K5 Inhibited Chemotaxis Movement but not Proliferation of LLC Cells
Our previous studies demonstrated that K5 suppressed angiogenesis by inhibiting proliferation and inducing apoptosis of vascular endothelial cells [7]–[12], [22]. In this experiment, we explored the direct effect of K5 on LLC cells in vitro. LLC cells were treated with K5 at different concentrations of 0, 80, 160, 320, 640 and 1280 nmol/L for 48 h. As shown in figure 4A and B, K5 had no apparent effect on proliferation and apoptosis of LLC cells (the cells treated with 10 µmol/L cholchicine as a positive control). Even at the highest concentration of 1280 nmol/L, there was no apparent inhibitory effect observed.
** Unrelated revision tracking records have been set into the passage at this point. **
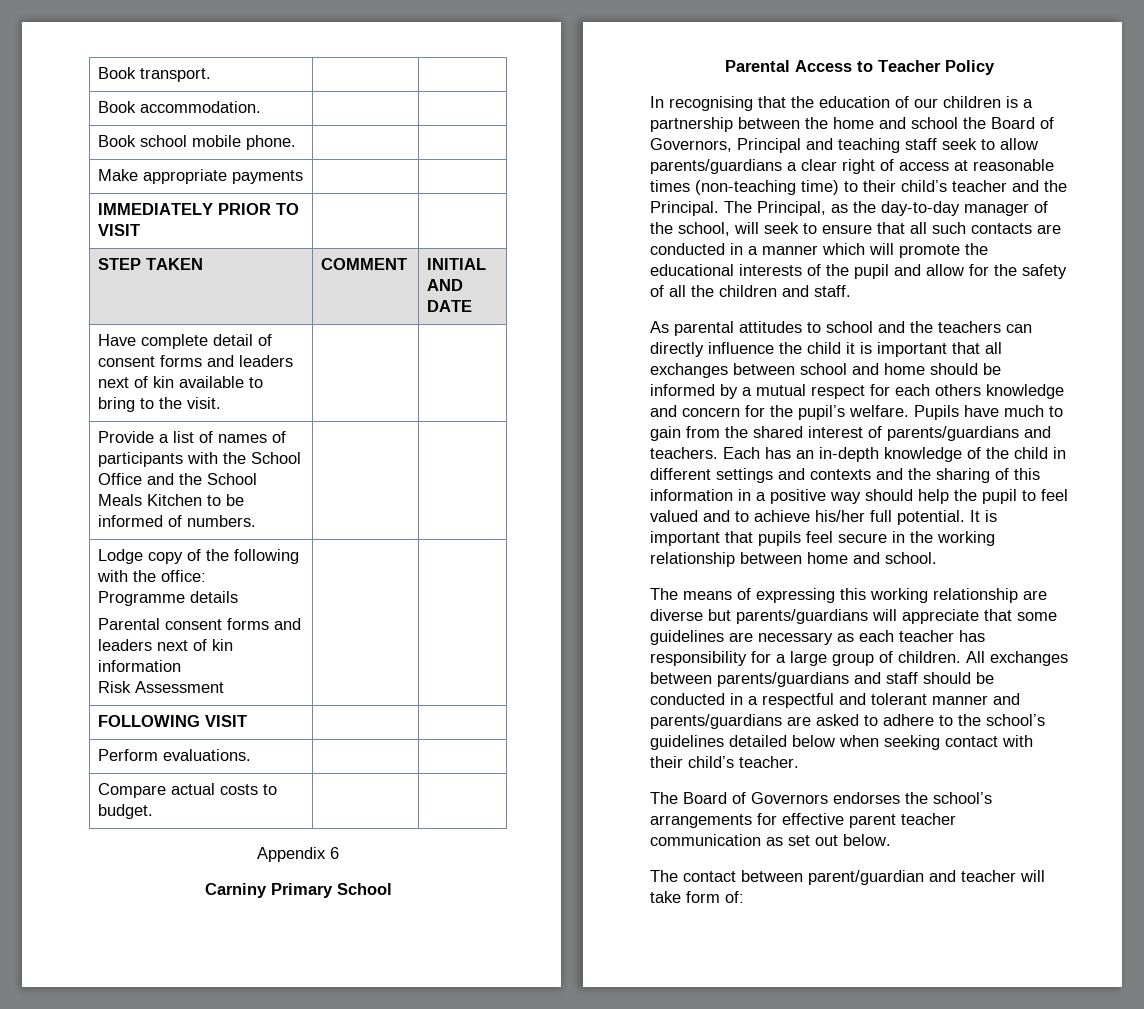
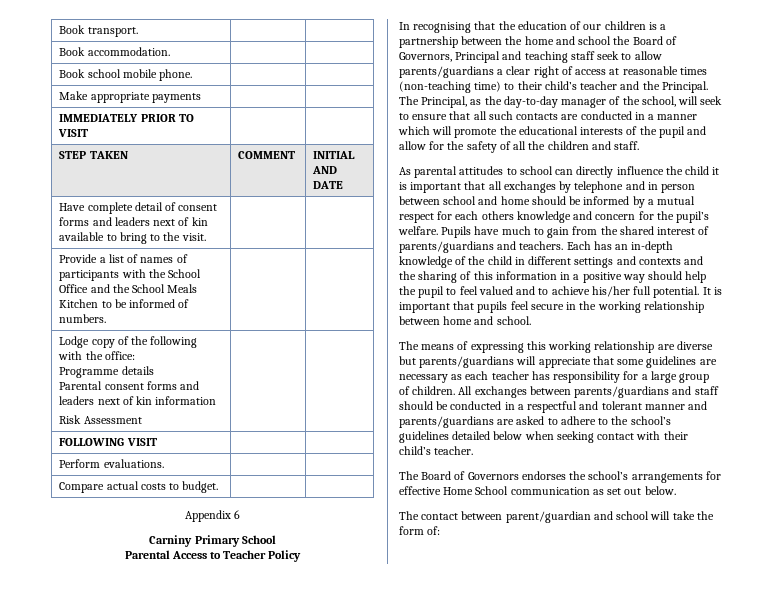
- As parental attitudes to school and the teachers can directly influence the child it is important that all exchanges between school and home should be informed by a mutual respect for each others knowledge and concern for the pupil’s welfare.
+ As parental attitudes to school can directly influence the child it is important that all exchanges by telephone and in person between school and home should be informed by a mutual respect for each others knowledge and concern for the pupil’s welfare.
- The Board of Governors endorses the school’s arrangements for effective parent teacher communication as set out below.
+ The Board of Governors endorses the school’s arrangements for effective Home School communication as set out below.
- The contact between parent/guardian and teacher will take form of:
+ The contact between parent/guardian and school will take the form of:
Figure 4. Effect of K5 on the proliferation, apoptosis and migration of LLC cells.
(A) The viable cells were quantified by using the MTT assay and data presented absorbance as percentages of respective controls (means ± SD, n = 3). (B) Apoptotic cells, stained with Annexin V and propidium iodide, were quantified by flow cytometry with the negative control (PBS group) and the positive control (colchicines group) (means ± SD, n = 3, * P<0.01 vs control of group). (C), (D) & (E) The migrated cells were observed in a modified Boyden Chamber assay with HE staining (×400). Data are presented as a percentage of inhibition (n = 3. C, # P<0.05, * P<0.01, a: vs group 1, b: vs group 4. D, # P<0.05, * P<0.01 vs control group 2. E, # P<0.05, * P<0.01, a: vs group 1, b: vs group 3, c: vs group 4).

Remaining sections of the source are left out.